China FMCG market hits a new low growth
The boom of FMCG online shopping in China is spurred by gains in penetration and purchasing frequency.
Kantar Worldpanel, the global market leader in consumer panels, reports spending in fast moving consumer goods (FMCG) grew by 4.7% for the latest 52 weeks up to 11th Sep 2015. While in quarterly comparison, there was a significant drop from prior quarter’s rate of 6.6% to 2.7%, which hit the lowest growth rate over the last three years.
Modern trade (including Hypermarket, Supermarkets and Convenience Stores) also exhibited lacklustre performance, only grew by 2.4% in 2015 Q3 compared to the same quarter last year. Within those, there were still pockets of strong performance. In tier 1 & 2 cities, modern trade appears to be approaching saturation point, grew only by 0.7%. Large store format such as Hypermarket actually saw a -1.4% decline, while smaller formats started to gain in those cities (grew by 6.5% for Convenience Stores). In lower tier cities, Hypermarket and large supermarket enjoyed healthy spending growth of 10.4% and 7.0% respectively. This suggests that retailers shall be more cautious in opening new large format stores and need to consider new formats to cope with the changes in shopping behaviours.
International retailers continue to underperform
In the battlefield of China’s FMCG retail market international retailers are still struggling to turnaround their share. They now make up 13.5% in 2015Q3 nationally, a drop of 1.0% from 2014. International retailers not only lost ground in their stronghold that is tier 1 & 2 cities in where they have significant presence, but also not able to add share in developing lower tier cities. Constant decrease in penetration is the key reason for the market share loss of international retailers, down to 29.6% in 2015Q3 from the same quarter two years ago.
On the other hand, local retailers keep leading the race. Sun-Art Group continues to outpace the market growth, gaining market share to 7.5%, up from 6.9% in 2014Q3. The group has gained substantial increase in market share in all regions. It added share its stronghold in East (15.1%), whilst outperforming competition in in South (4.4%), West (2.1%), and North (6.1%).
The growth of Yonghui’s market share has begun to slow down. The group increased its market share to 2.2% in 2015Q3, however, is now only 0.1% up from 2.1% in 2014Q3. In East and North, fast growing penetration helped the group expand the market share, achieving 1.1% and 2.2% respectively; while the retailer did not replicate this in South and West in where the market share was slightly down, 2.4% and 3.8% respectively. Yonghui has recently been more active in building alliance/acquisition (With ZhongBai, BaiLian, and JD.com) to strengthen itself, aiming at creating a stronger ecosystem drive future growth.

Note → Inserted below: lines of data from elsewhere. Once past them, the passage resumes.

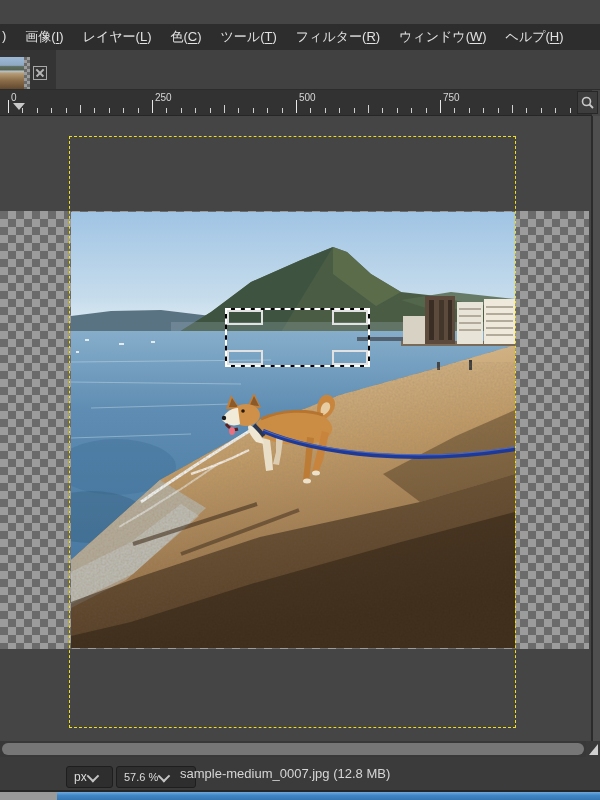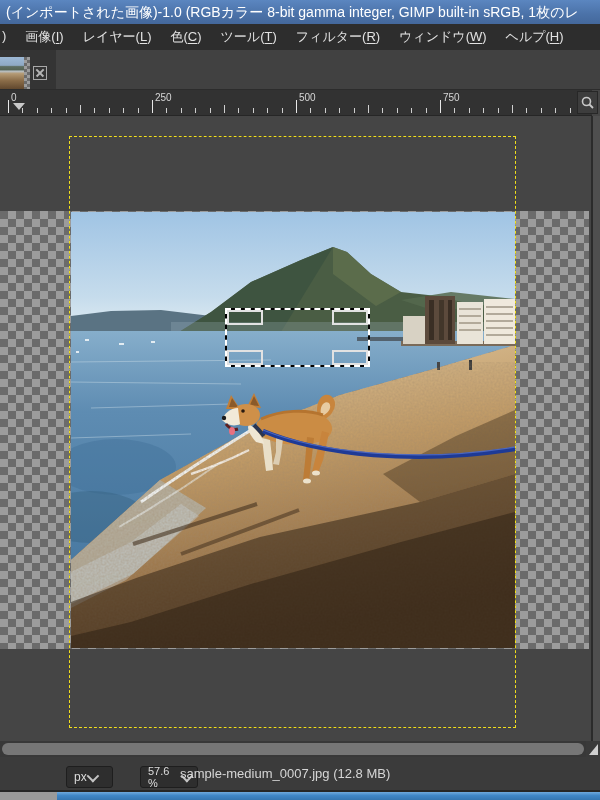--- a/index.html
+++ b/index.html
@@ -92,9 +92,6 @@
 
 <div id="screen">
 
-  <div class="titlebar">
-    <span>(インポートされた画像)-1.0 (RGBカラー 8-bit gamma integer, GIMP built-in sRGB, 1枚のレ</span>
-  </div>
 
   <div class="menubar">
     <span style="display:flex;gap:19px;">

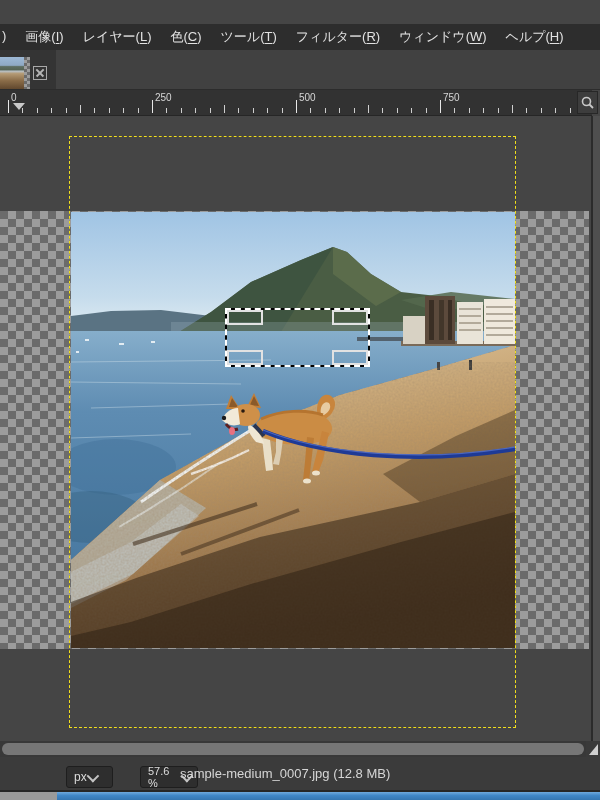--- a/index.html
+++ b/index.html
@@ -76,7 +76,7 @@
   .combo{position:relative;height:22px;background:#2e2e2e;border:1px solid #1e1e1e;border-radius:3px;
     display:flex;align-items:center;padding:0 7px;box-sizing:border-box;color:#dcdcdc;}
   .combo.unit{position:absolute;left:66px;top:9px;width:47px;font-size:12px;}
-  .combo.zoom{position:absolute;left:116px;top:9px;width:58px;font-size:11px;margin-left:24px;}
+  .combo.zoom{position:absolute;left:116px;top:9px;width:80px;font-size:11px;}
   .chev{width:7px;height:7px;border-right:2px solid #c4c4c4;border-bottom:2px solid #c4c4c4;
     transform:rotate(45deg) translateY(-2px);flex:0 0 auto;}
   .file-label{position:absolute;left:180px;top:0;height:33px;line-height:33px;white-space:nowrap;text-align:right;}

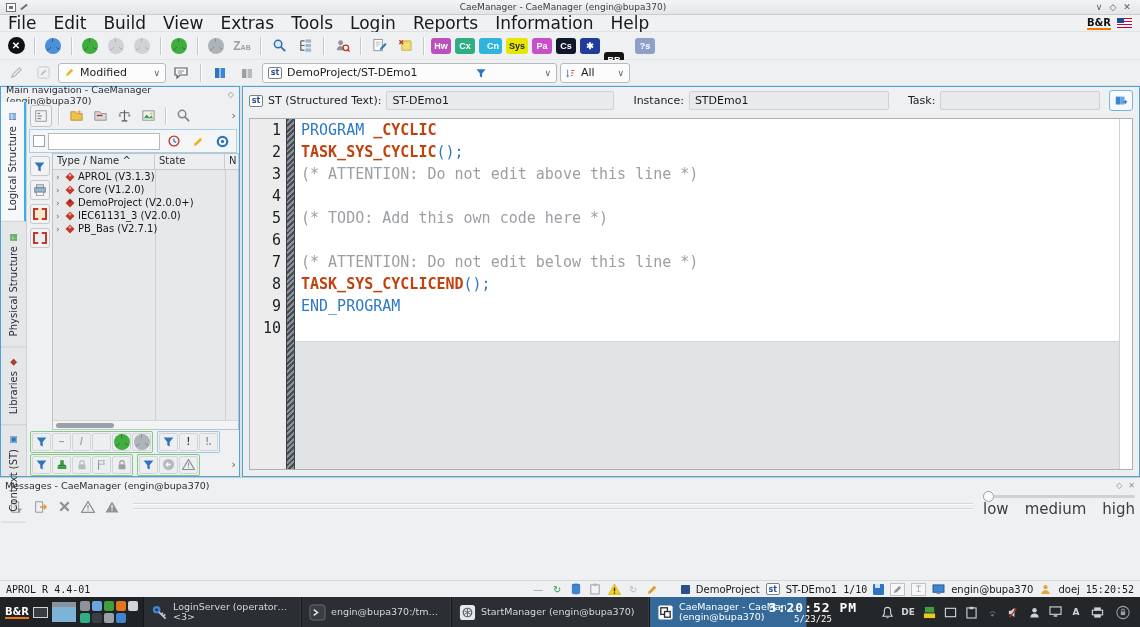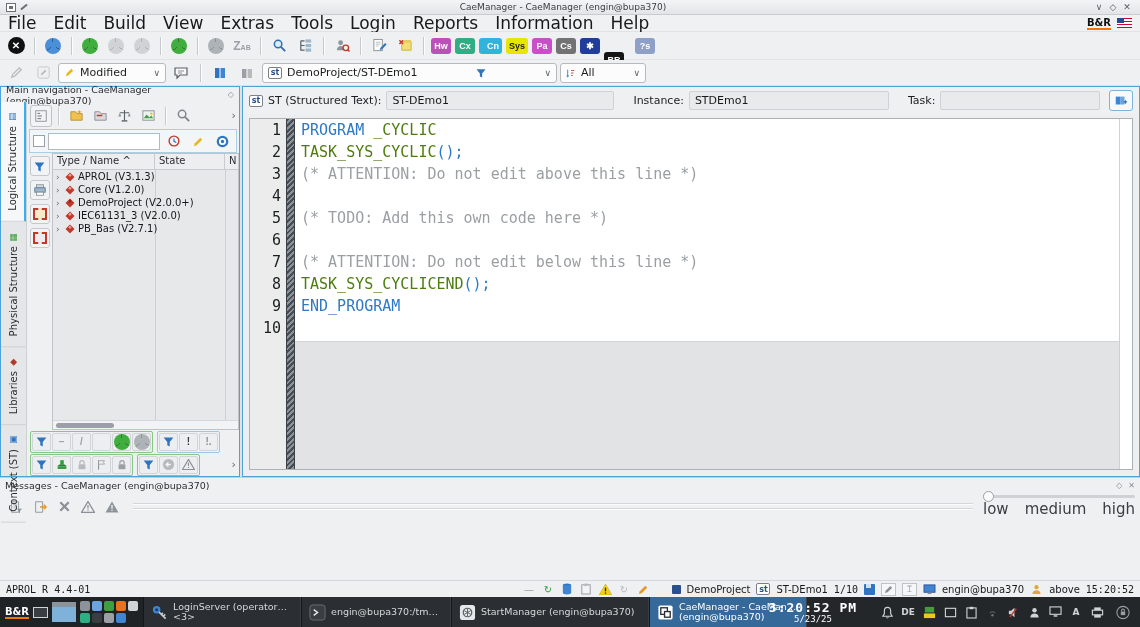--- a/index.html
+++ b/index.html
@@ -255,7 +255,7 @@
       <button class="badge" style="background: rgb(47, 181, 220); color: rgb(255, 255, 255); padding-left: 8px;">Cn</button>
       <button class="badge" style="background: rgb(230, 230, 0); color: rgb(34, 34, 34);">Sys</button>
       <button class="badge" style="background: rgb(200, 79, 200); color: rgb(255, 255, 255);">Pa</button>
-      <button class="badge" style="background: #737373; color: rgb(255, 255, 255);">Cs</button>
+      <button class="badge" style="background: #0f172a; color: rgb(255, 255, 255);">Cs</button>
       <button class="badge" style="background: rgb(31, 61, 153); color: rgb(255, 255, 255);">✱</button>
       <button class="badge" style="background: rgb(21, 21, 21); color: rgb(255, 255, 255); margin-top: 28px;">BR</button>
       <button class="badge" style="background: rgb(143, 160, 200); color: rgb(255, 255, 255); margin-left: 8px;">?s</button>

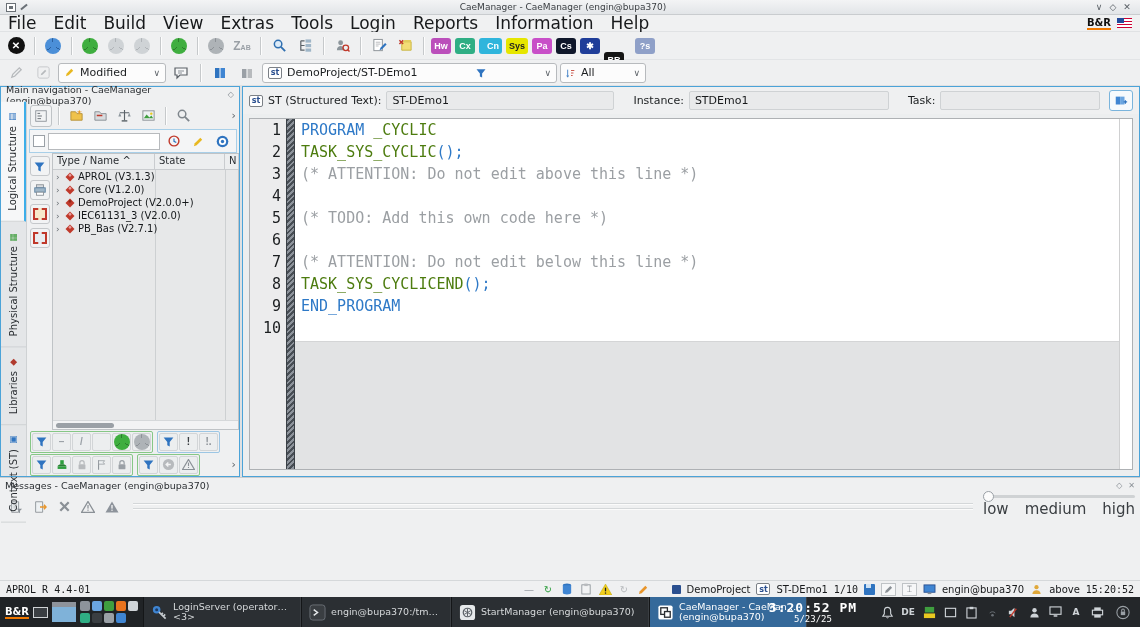--- a/index.html
+++ b/index.html
@@ -309,7 +309,7 @@
         </svg>
       <span class="chev">∨</span>
     </div>
-    <div class="combo" style="width:86px">
+    <div class="combo" style="width:70px">
       <svg viewBox="0 0 12 12" width="10" height="10">
           <path d="M2 2v8M1 9l1 2 1-2" fill="none" stroke="#2f74c0"></path>
           <path d="M6 3h4M6 6h3M6 9h2" stroke="#c0392b"></path>

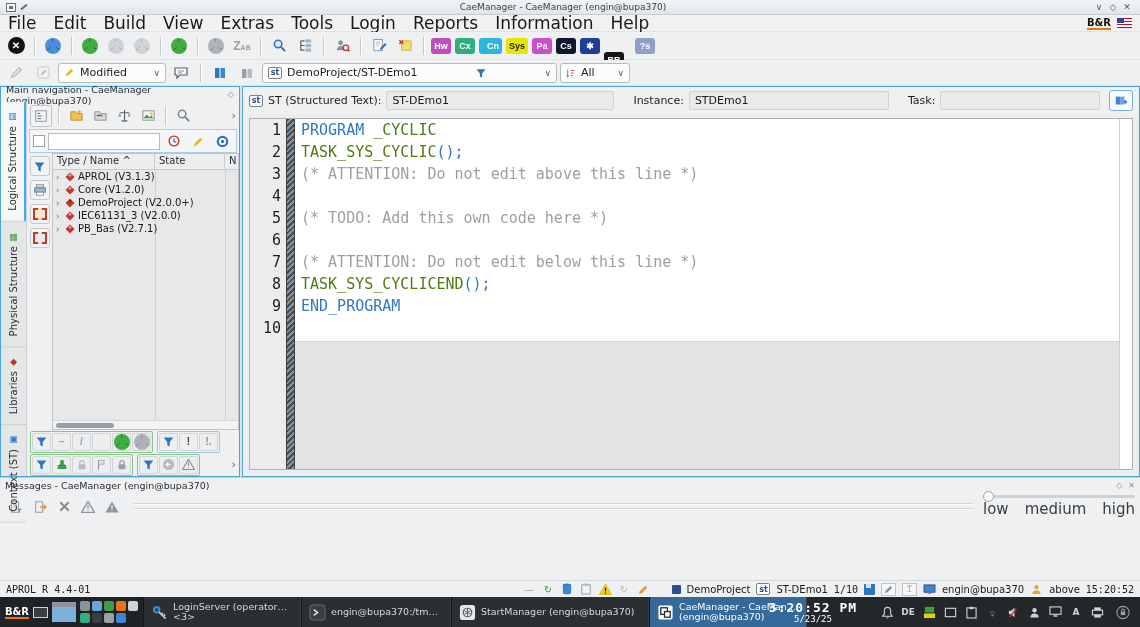--- a/index.html
+++ b/index.html
@@ -96,7 +96,7 @@
   .code-gray{flex:1;background:#e2e3e4;border-top:1px solid #d4d5d6;}
   .code-line{position:absolute;left:0;right:0;height:22px;line-height:22px;padding-left:6px;font-family:"DejaVu Sans Mono",monospace;font-size:15px;white-space:pre;}
   .tok-kw{color:#2e79c7;}
-  .tok-pl{color:#4d7c0f;}
+  .tok-pl{color:#c2410c;font-weight:bold;}
   .tok-cm{color:#9b9fa3;}
   .vtrack{width:13px;flex:0 0 13px;background:#fff;border-left:1px solid #cfd0d1;}
 

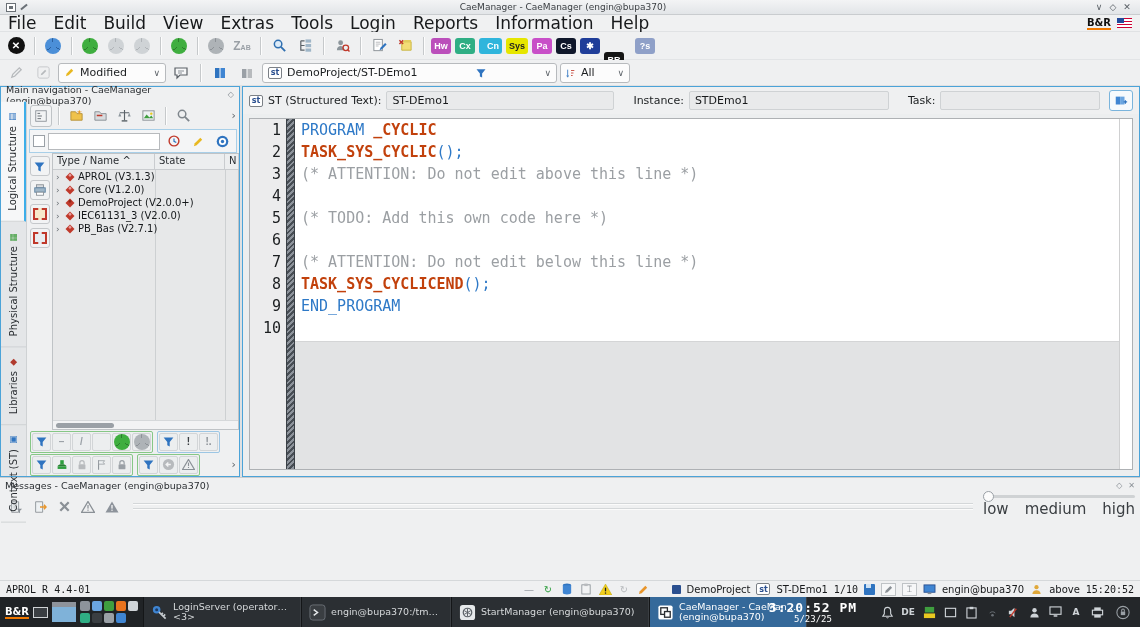--- a/index.html
+++ b/index.html
@@ -737,7 +737,7 @@
             <path d="M1.5 11c0-2.8 2-4.2 4.5-4.2s4.5 1.4 4.5 4.2z" fill="#e0a839"></path>
           </svg>
         </span>
-      <span>above</span>
+      <span>doej</span>
       <span class="mono">15:20:52</span>
     </div>
   </div>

Shopping online continues to thrive and penetrating further into lower tier cities.
While offline retailers grapple with growth challenges, shopping online in China maintains its fast growing pace in spending. In fact, online spending rose 37% for the last 52 weeks up to 11th Sep 2015. The boom of online shopping is spurred by gains in penetration and purchasing frequency. Online penetration in total China increased close to 40%, compared with prior period of 33.6%, with the average households making more than 4 purchases per year.
Lower tier cities offer the strongest opportunity for fast growth online and this is reflected in the large capital investments pouring into developing e-commerce’s infrastructure. Growth stands at 43.6% which is much faster than 30.9% in high tier cities. Currently only 36.3% of lower tier shoppers have bought online in the last year offering a lot of headroom for further conversion to the channel. All-commerce giants, regardless they are platforms or Omnichannel retailers, are looking to develop their shopper base in these markets, which recorded a 43.6% increase in value growth. As there are still less people shopping through e-commerce in those city tiers, it is critical to develop a stronger O2O capability to attract more offline shoppers to try their first purchase online. Not only are there more shoppers entering online channel in lower tier cities they are also shopping more often. Purchase frequency increases are becoming more significant driving force for high tier cities, with average household making almost 6 purchases per year.
Notes to the editor:
1. Tier 1&2 cities include Key cities (Beijing，Shanghai，Guangzhou and Chengdu) and provincial-level cities
2. Lower tier cities include prefecture-level cities, county-level cities and county.
3. International retailers refer to retailers originated outside Mainland China, Taiwan, Macau, and Hong Kong.